Cell signalling & mitosis
A fundamental open question in cell biology, development, and physiology is how cells are guided through mitosis to place specific daughter cells at defined positions. During the complex voyage of building tissues, cells integrate intrinsic factors, as well as extrinsic cues from their niches to modulate the progression, symmetry, orientation, and fate of their divisions. Misregulation of these processes is associated with loss of the cellular hierarchies and can ultimately lead to disease, notably cancer. We aim to unravel how different signalling pathways shape the cell fate during development and tissue renewal by modulating cell division.
Stem cell & cancer biology
The fate of adult stem cells is determined by the integration of extracellular signals released from their niches. For example, Wnt ligands are essential for stem cell maintenance and tissue homeostasis across many organs. We study the transduction of Wnt signals, notably in mammalian adult stem cells of the adrenal gland and the gut. We aim to identify and characterise signalling components, interactions and modifications that play key roles in stem cell renewal, and whose misregulation can lead to cancer.

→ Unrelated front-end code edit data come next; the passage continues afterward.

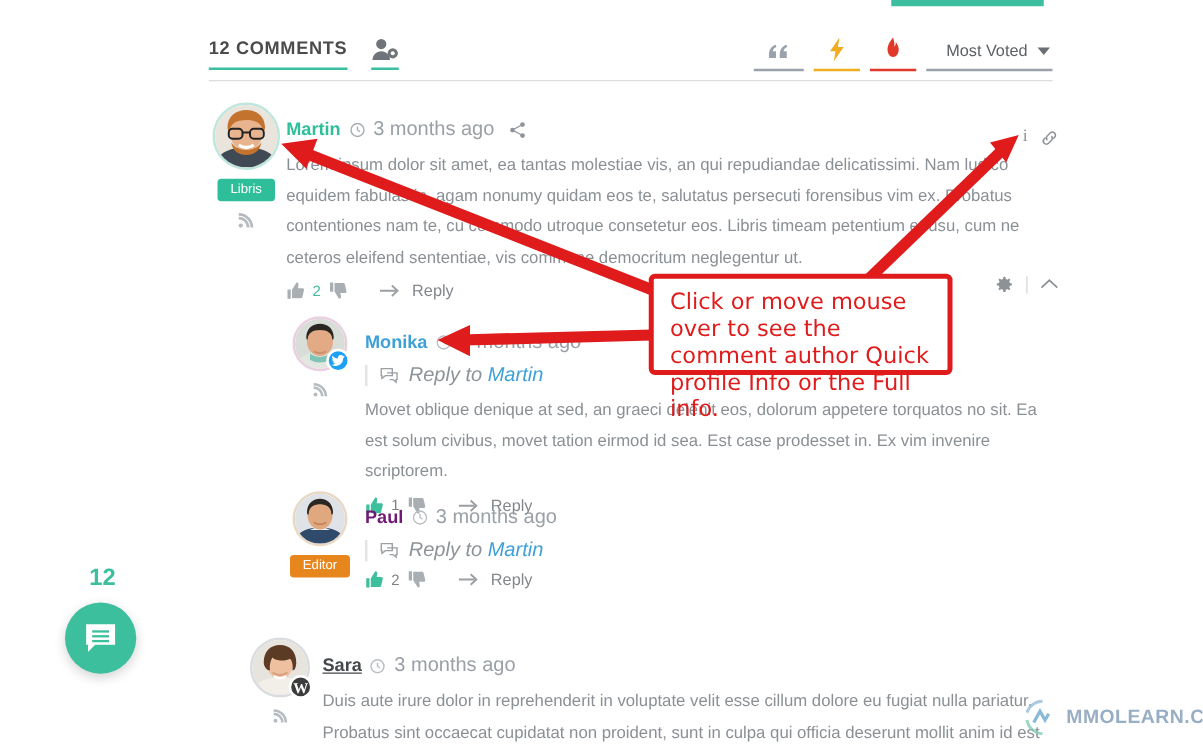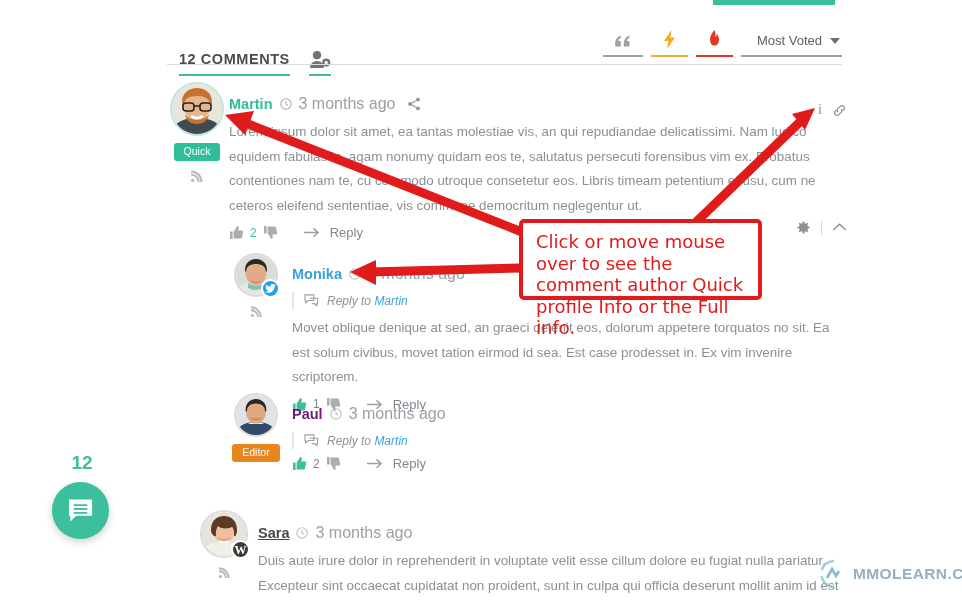--- a/index.html
+++ b/index.html
@@ -22,7 +22,7 @@
     position: absolute; left: 167px; top: 30px;
     width: 675px; height: 36px;
   }
-  .hdr-left { position: absolute; left: 12px; top: 0; display: flex; align-items: flex-end; margin-top: 20px; }
+  .hdr-left { position: absolute; left: 0; top: 0; display: flex; align-items: flex-end; }
   .hdr-count {
     font-size: 14.5px; font-weight: 700; color: #4b4b4b;
     letter-spacing: .55px; padding-bottom: 7px;

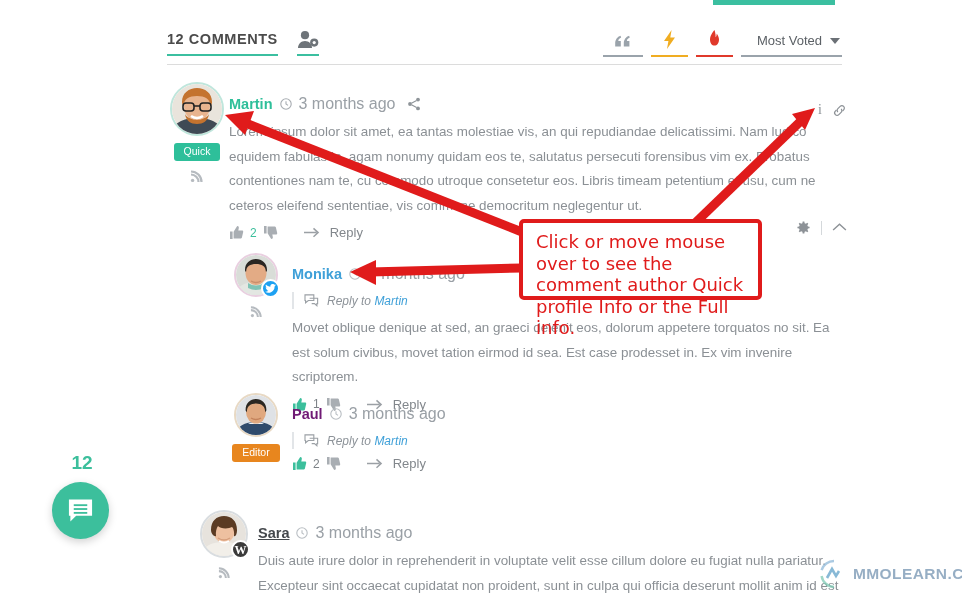--- a/index.html
+++ b/index.html
@@ -206,7 +206,7 @@
           </svg>
         </div>
       </div>
-      <span class="role-badge author">Quick</span>
+      <span class="role-badge author">Libris</span>
       <div class="rss-icon">
         <svg width="14" height="14" viewBox="0 0 14 14">
           <circle cx="2.6" cy="11.4" r="1.7" fill="#b6bbc0"></circle>

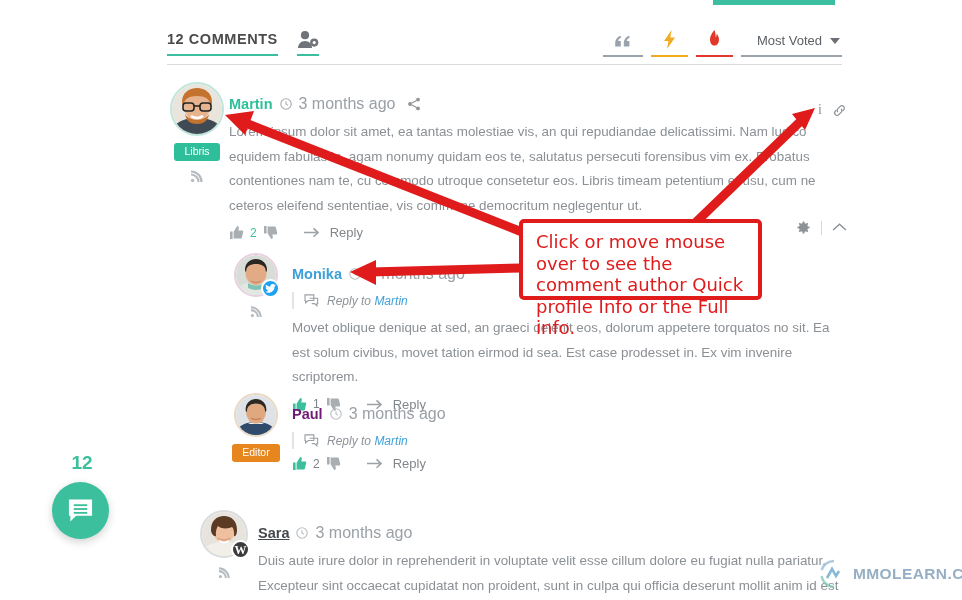--- a/index.html
+++ b/index.html
@@ -98,7 +98,7 @@
     margin-top: 9px; padding-left: 10px;
     border-left: 2px solid #e2e5e8; height: 17px;
   }
-  .replyto-txt { font-size: 12px; color: #8d9399; font-style: italic; }
+  .replyto-txt { font-size: 16px; color: #8d9399; font-style: italic; }
   .replyto-txt b { color: #3fa0d8; font-style: italic; font-weight: 400; }
   .c-text {
     font-size: 13.4px; line-height: 24.5px; color: #8b9095; margin-top: 7px;

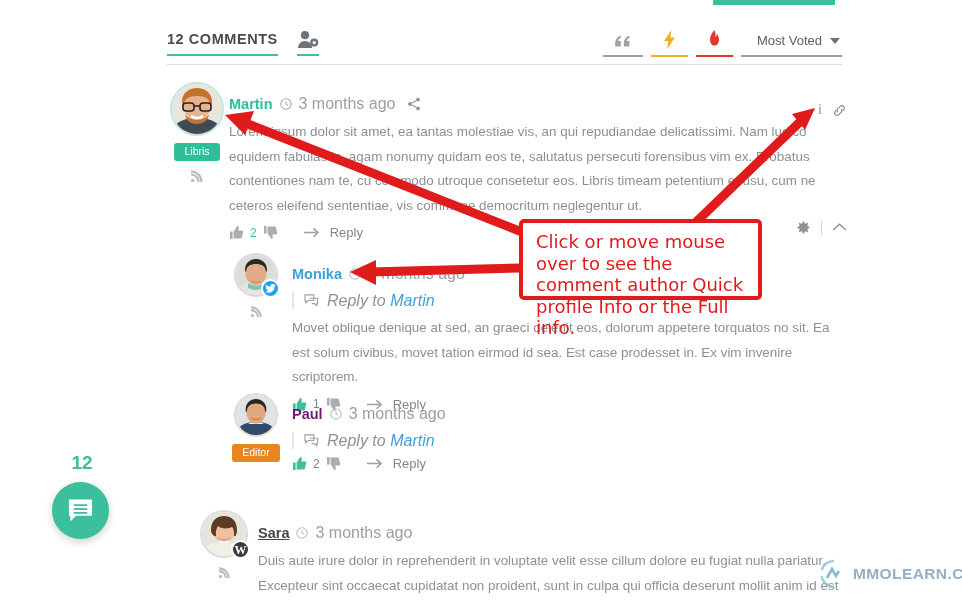--- a/index.html
+++ b/index.html
@@ -423,7 +423,7 @@
         </svg>
         <span class="c-time">3 months ago</span>
       </div>
-      <div class="c-text">Duis aute irure dolor in reprehenderit in voluptate velit esse cillum dolore eu fugiat nulla pariatur. Excepteur sint occaecat cupidatat non proident, sunt in culpa qui officia deserunt mollit anim id est</div>
+      <div class="c-text">Duis aute irure dolor in reprehenderit in voluptate velit esse cillum dolore eu fugiat nulla pariatur. Probatus sint occaecat cupidatat non proident, sunt in culpa qui officia deserunt mollit anim id est</div>
     </div>
   </div>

Signal transduction & crosstalk
The extracellular signalling pathways are notorious for their cross talk, but it is still not well understood how stem and progenitor cells integrate different extracellular signals from a multi-signalling niche to modulate their fate and behaviour. We aim to characterise the fundamental molecular hubs where these signals converge and uncover biological functions regulated by these mechanisms.
Prof. Holger Bastians – University Medical Center Göttingen (UMG)
Dr. Xabier Contreras – University of the Basque Country
Prof. Gislene Pereira – Heidelberg University
Dr. Bon-Kyoung Koo – Institute of Molecular Biotechnology (IMBA, Vienna)
Dr. Yuu Kimata – University of Cambridge
Dr. Carmen Ruiz de Almodovar – Heidelberg University
Prof. Thomas W. Holstein – Heidelberg University
Dr. Petra Beli – Institute of Molecular Biology (IMB, Mainz)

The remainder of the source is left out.